Please restate, word for word, the lines below that begin at the one with "-69,21 +69,21 @@" and end at the one with "position: absolute; left: 196px;". Leave out all other lines.

> **DATA IN THIS EXERCISE**
= = = =

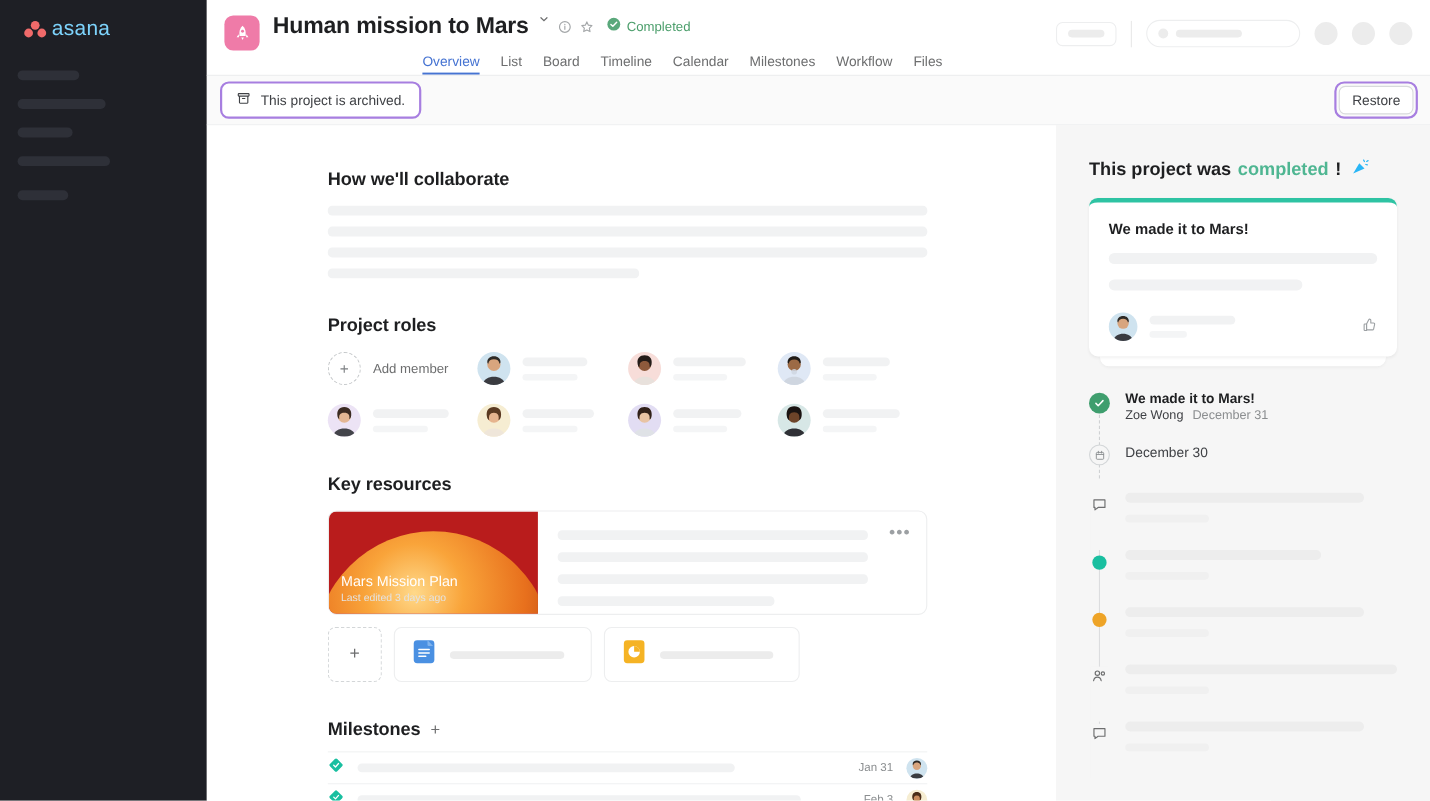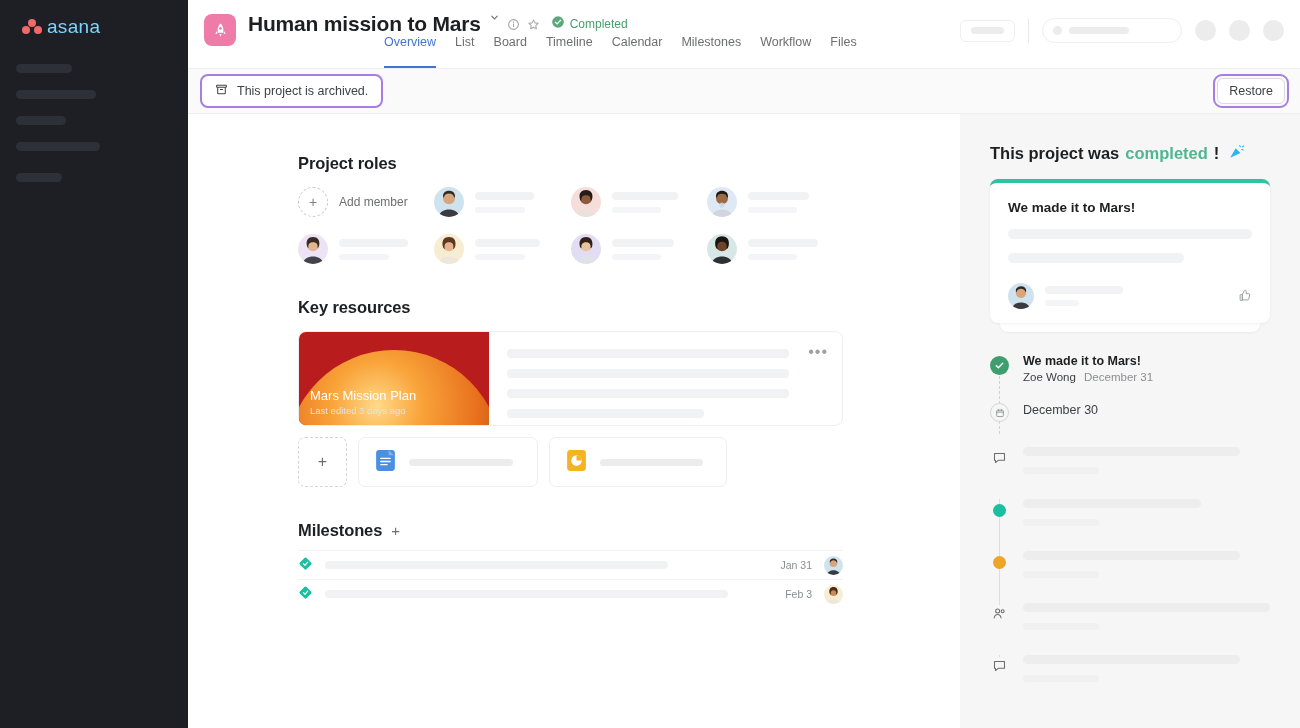--- a/index.html
+++ b/index.html
@@ -69,21 +69,21 @@
   .sk-search { width: 140px; height: 25px; border-radius: 14px; border: 1px solid #edeeef; display:flex;align-items:center;gap:7px;padding-left:10px;}
   .sk-search i { width:9px;height:9px;border-radius:50%;background:#ececec;display:block;}
   .sk-search span { width:60px;height:7px;border-radius:4px;background:#ececec;display:block;}
   .sk-circ { width: 21px; height: 21px; border-radius: 50%; background: #ececec; }
 
   
   .tabs {
     position: absolute; left: 196px; bottom: 0;
     display: flex; gap: 19px; align-items: flex-end;
   }
-  .tab { font-size: 12.5px; color: #6d6e6f; padding-bottom: 17px; border-bottom: 2px solid transparent; }
+  .tab { font-size: 12.5px; color: #6d6e6f; padding-bottom: 3px; border-bottom: 2px solid transparent; }
   .tab.active { color: #4573d2; border-bottom-color: #4573d2; }
 
   
   .banner-row {
     height: 46px; flex: 0 0 46px;
     background: #fafafa;
     border-top: 1px solid #edeeef;
     border-bottom: 1px solid #edeeef;
     display: flex; align-items: center;
     padding: 0 12px 0 12px;
@@ -329,20 +329,27 @@
       <div class="restore-wrap">
         <button class="restore-btn">Restore</button>
       </div>
     </div>
 
     <div class="split">
 
       <div class="main">
         <div class="main-inner">
 
+          <div class="sec">
+            <div class="h2">How we'll collaborate</div>
+            <div class="line" style="width:100%"></div>
+            <div class="line" style="width:100%"></div>
+            <div class="line" style="width:100%"></div>
+            <div class="line" style="width:52%"></div>
+          </div>
 
           <div class="sec">
             <div class="h2">Project roles</div>
             <div class="roles-grid">
               <div class="role">
                 <div class="add-member">+</div>
                 <span class="add-label">Add member</span>
               </div>
               <div class="role">
                 <div class="avatar" style="background:#cfe3ef">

= = = =

> **ANSWER SECTION**
@@ -69,21 +69,21 @@
   .sk-search { width: 140px; height: 25px; border-radius: 14px; border: 1px solid #edeeef; display:flex;align-items:center;gap:7px;padding-left:10px;}
   .sk-search i { width:9px;height:9px;border-radius:50%;background:#ececec;display:block;}
   .sk-search span { width:60px;height:7px;border-radius:4px;background:#ececec;display:block;}
   .sk-circ { width: 21px; height: 21px; border-radius: 50%; background: #ececec; }
 
   
   .tabs {
     position: absolute; left: 196px; bottom: 0;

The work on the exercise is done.